This past week has been one long happy yet extremely devestating week. Last Thursday, Catie stood up on her own, in the middle of the room and on a few occasions, walked to me or Barrie. We are so proud of her! Then Saturday sent us on a whirl wind downhill. Saturday morning, we awoke to Catie having another seizure. She had one about 2 months ago when she had a high fever. Her doctor told us that she more than likely wont have another one because it was high fever related. Well, yeah. Saturday morning she just started seizing. It went on for 2-2 1/2 minutes. She was cool as can be, so we called the paramedics. She stopped seizing just before they got there. They checked her out, noticed that she did spike a fever after. We took her to Primary Children's hospital to have her checked out. Her urine and other testing for viruses/flu/ect all came back normal. Her pediatritian on call said for us to have a brain MRI and an EEG, then to see a Neurologist. The MRI and EEg will tell us if she is having fever related seizures which she would grow out of about the age of 5, or if there is in fact a problem to where she has a seizure disorder. Ok, so we went Tuesday am to have her MRI. She came out of the test fine, Barrie kissed her and went off to work. I was hanging out with her untul the anesthesia wore off then we could go home. The radiologist came to talk to me about her scan. He said that it was a good thing that we were sent in to get her tested as soon as we did. There were some brain abnormalities that were found some relating to her having seizures. He said that these seizures wont go away, and that the neurologist will discuss things with us about her being on medication. Next he said that her corpus calllosum, an area of the brain that helps sends messages back and forth to each side of the brain was abnormally small - that it probably didnt completely form when she was in-utero. This can cause lack of coordination (which she has), developemental delays (which she has), impaired vision (which she has), facial/head abnormalities (which she does a small bit - her eyes are wider apart - the upper limit of normal), and mental retardation (which thankfully she doesnt show any signs of ).

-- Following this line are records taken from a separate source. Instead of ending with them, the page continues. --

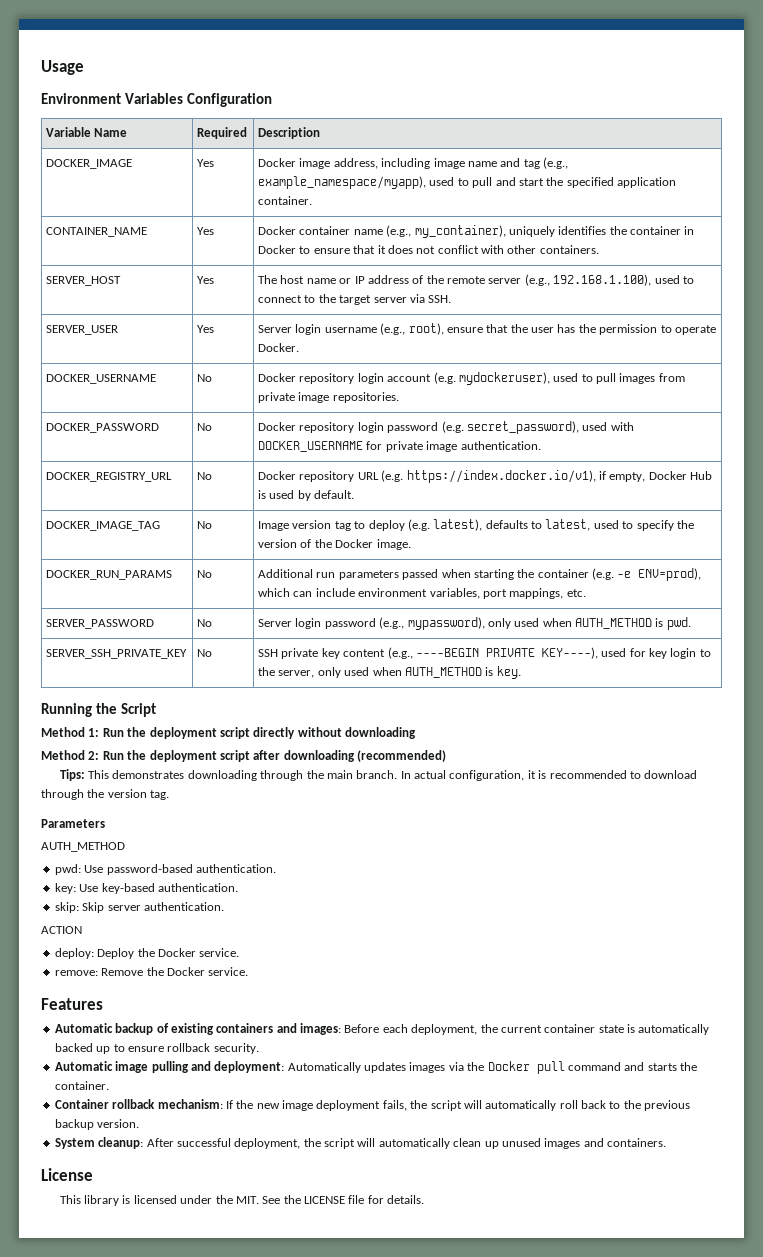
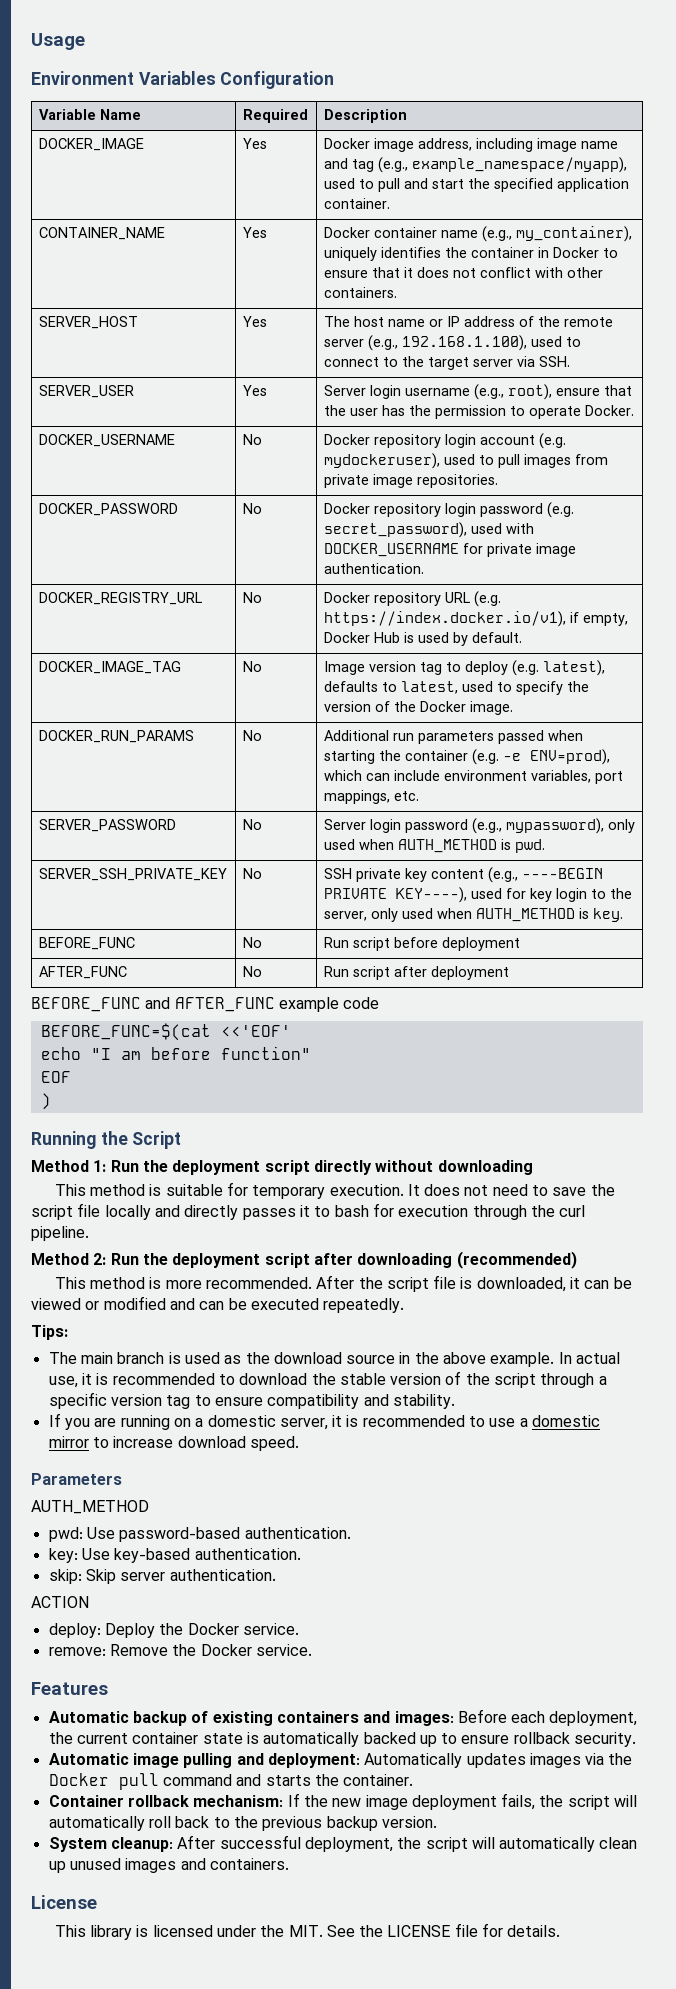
+ BEFORE_FUNC | No | Run script before deployment
+ AFTER_FUNC | No | Run script after deployment
+ BEFORE_FUNC and AFTER_FUNC example code
+ BEFORE_FUNC=$(cat <<'EOF'
+ echo "I am before function"
+ EOF
+ )
+ This method is suitable for temporary execution. It does not need to save the script file locally and directly passes it to bash for execution through the curl pipeline.
- Tips: This demonstrates downloading through the main branch.
+ This method is more recommended. After the script file is downloaded, it can be viewed or modified and can be executed repeatedly.
+ Tips:
+ The main branch is used as the download source in the above example.
- In actual configuration, it is recommended to download through the version tag.
+ In actual use, it is recommended to download the stable version of the script through a specific version tag to ensure compatibility and stability.
+ If you are running on a domestic server, it is recommended to use a domestic mirror to increase download speed.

I am doing better with all this right now. We see the neurologist on Monday. We will know more. I am having my good moments and bad moments. At times I feel like what did I do wrong when I was pregnant or what should I have done differently? I know I am not the cause of any of this, but I feel this way at times. I look at my little princess and constatnly question why this has to be her, why doe sshe have to be given so much at such a tiny stage in her life.Is it going to stop for her. Will she be ok, will she ever be able to run and jump like other children. Will she excell in school, will she be able to be in a "normal" school if there is such a thing. I hate having people stare at me and be the center of attention. I dont want people doing that to her. Kids are mean.
PLease please dont get me wrong here. I am so in love with my little bug. I wouldnt trade her for anything in or out of this world. I would never trade her for a little on with out problems. I think I am the most luckiest person in the world to be blessed with Catie. She is the most amazing little one I think I have ever met.
I had to take a few minutes away. I didnt want Catie seeing me cry. Ok, I am doing good now. The past few days, I have been really thinking about Heavenly Father and Jesus Christ. I have been feeling really close to Heavenly Father in the fact that my heart breaks thinking of Cate and all that she has gone through and what she will go through. I look at Jesus Christ and see only a glimps of what Heavenly Father must have felt to see his most beloved son go through all the pain, torture, sadness, loneliness that he did. To think that Jesus went though so much more than Catie, that he went through exactly what she is and will go though and that if he can do it she can too.